Viviane Mattar Villela Salles (UERJ)
Resumo: O objetivo deste trabalho é refletir sobre como a instabilidade na gestão da precariedade, caracterizada pelas incertezas nos recebimentos de auxílios governamentais (e outras incertezas), pode resultar no aumento da pobreza e da fome na vida de moradoras de uma favela localizada entre as zonas norte e oeste da cidade do Rio de Janeiro, a qual chamo de Tripé. Como uma peça de um quebra-cabeça, a fome se manifesta como uma das muitas desigualdades que se encontram na vida de mulheres, cujas situações vistas enquanto exceções para uns, rompem determinados cotidianos se tornado o ordinário, e a resistência é a única alternativa para produzir possibilidades de vida. A realidade ali destacada, permeada e assombrada pela fome, por inúmeras violências, pela desinformação, pela instabilidade no recebimento de programas sociais, pelo empobrecimento e por crises sanitárias, produz novas lógicas de vida, novas relações sociais e a mobilização de moralidades, afetos e conflitos. Defendo então que a fome é um dos fatores que organiza a vida social no território em questão, produzindo resistências, conflitos, tensões e alianças que culminam até mesmo em novas organizações e lideranças comunitárias. Em um contexto recente de crise, a pandemia de COVID-19 agravou a fome no Brasil e evidenciou a profunda desigualdade socioeconômica presente no país e, consequentemente, no Tripé. Muitas famílias moradoras da favela vivenciaram situações de grave insegurança alimentar e as estratégias para conseguir alimentos se tornaram importantes elementos para organização de relações e dinâmicas sociais. A insegurança alimentar disparou entre as mulheres brasileiras negras que chefiavam seus lares e que possuíam baixa escolaridade, mostrando que a fome tem gênero, cor e grau de escolaridade.
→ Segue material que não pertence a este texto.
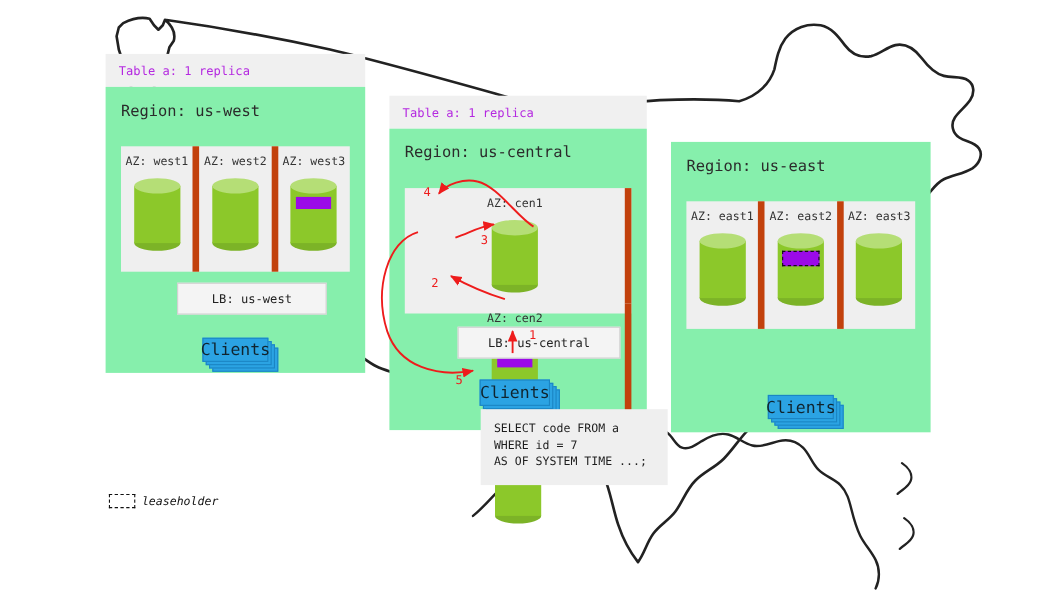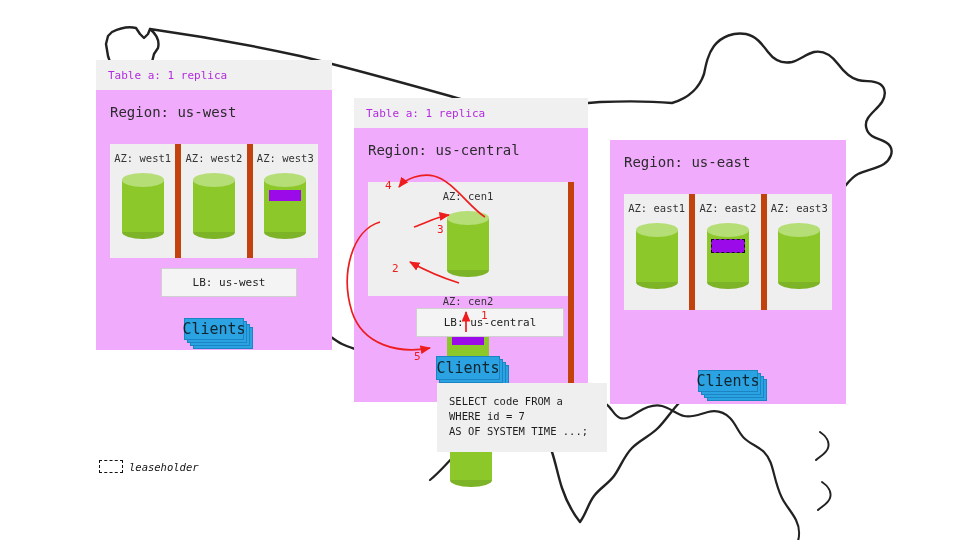--- a/index.html
+++ b/index.html
@@ -9,7 +9,7 @@
     background:#ffffff;
     font-family:"DejaVu Sans Mono","Liberation Mono",monospace;
   }
-  #stage{position:absolute;left:0;top:12px;width:960px;height:524px;}
+  #stage{position:absolute;left:0;top:1px;width:960px;height:524px;}
 
   .map-layer{position:absolute;left:0;top:0;width:960px;height:540px;z-index:1;}
 

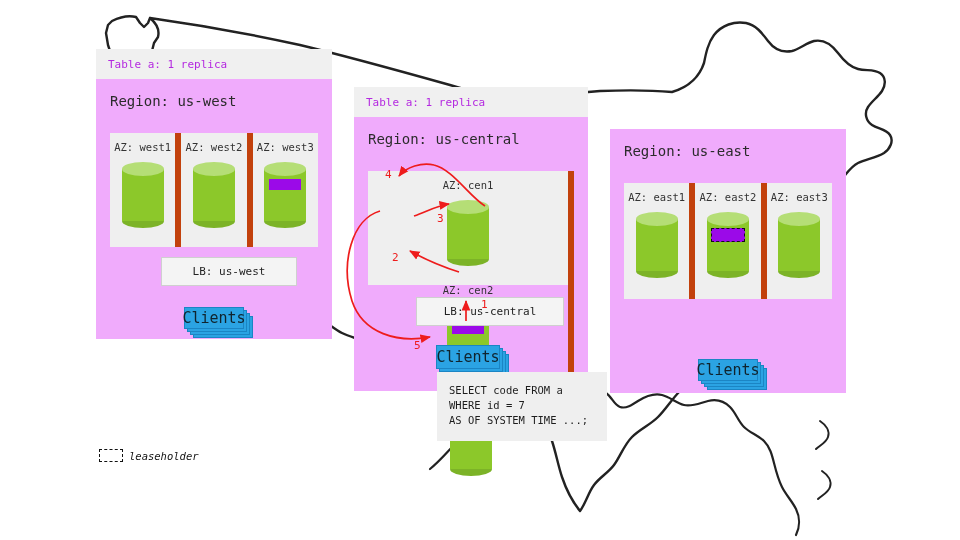--- a/index.html
+++ b/index.html
@@ -24,7 +24,7 @@
     white-space:nowrap;
   }
   .panel-body{
-    background:#f0abfc;
+    background:#86efac;
     padding:10px 12px 14px 12px;
   }
   .region-title{

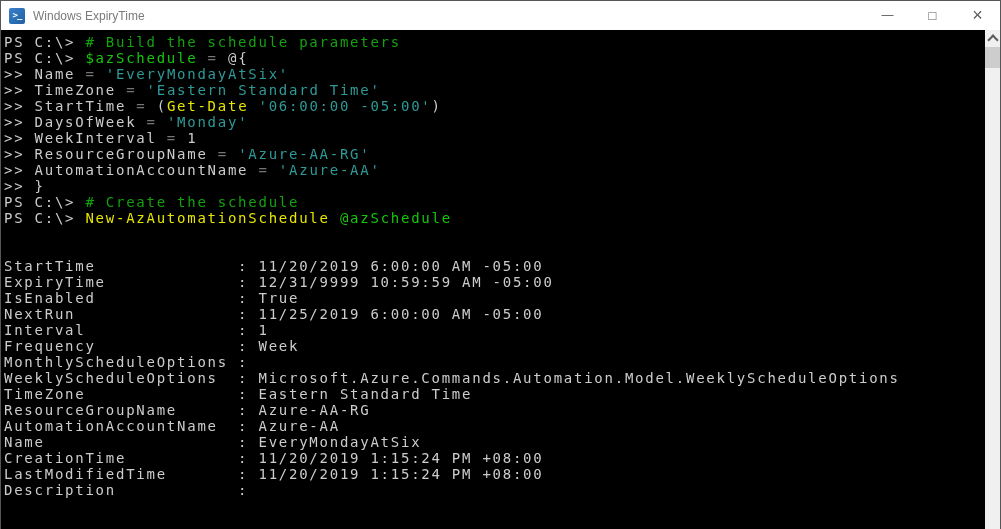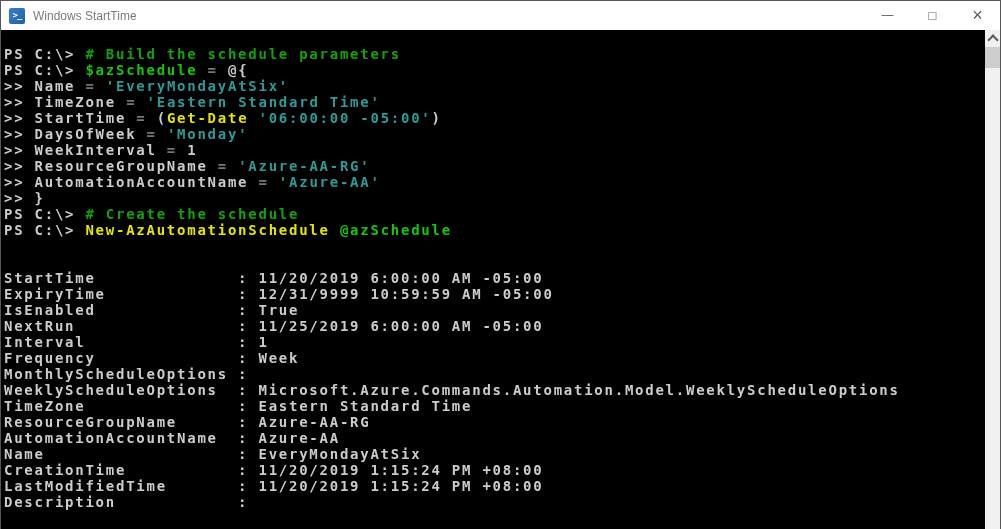--- a/index.html
+++ b/index.html
@@ -64,7 +64,7 @@
 
   <div class="titlebar">
     <div class="ps-icon">&gt;_</div>
-    <div class="title-text">Windows StartTime</div>
+    <div class="title-text">Windows ExpiryTime</div>
     <div class="caption-buttons">
       <button class="caption-btn">
         <span class="glyph-min">—</span>

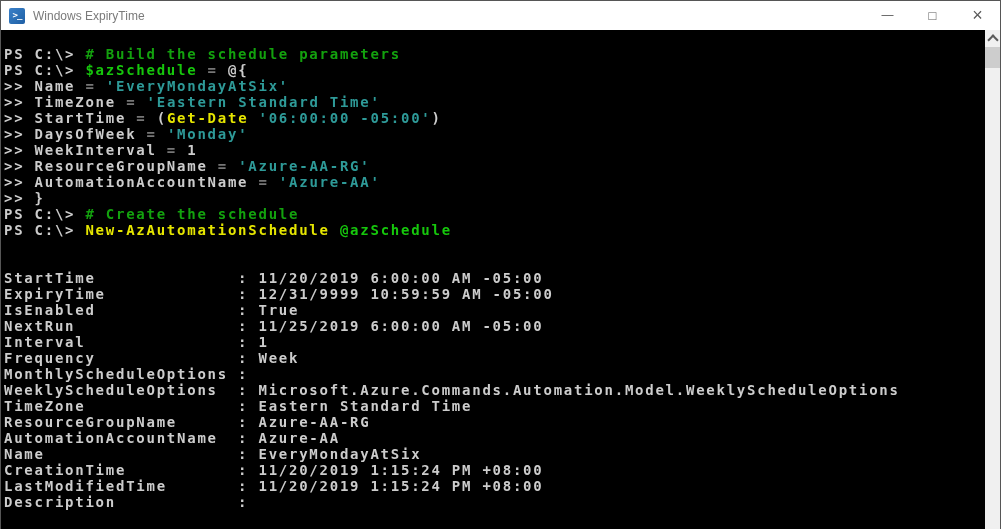--- a/index.html
+++ b/index.html
@@ -36,9 +36,9 @@
     position:absolute; top:29px; left:0; right:0; bottom:0; background:#000000;
   }
   .term-text {
-    position:absolute; top:16px; left:3px; right:17px;
+    position:absolute; top:4px; left:3px; right:17px;
     font-family:"DejaVu Sans Mono",monospace; font-size:14px; line-height:16px;
-    letter-spacing:1.75px; white-space:pre; color:#cccccc;font-weight:bold;
+    letter-spacing:1.75px; white-space:pre; color:#cccccc;
   }
   .line { height:16px; }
Isto aponta para a necessidade de refinar as ferramentas e a gestão de políticas públicas, elaborar guias alimentares e produzir medidas que regulem e promovam uma alimentação regular e permanente em quantidade e qualidade, respeitando a diversidade cultural e levando em consideração a sustentabilidade, precisa estar na agenda de uma decisão política eficaz.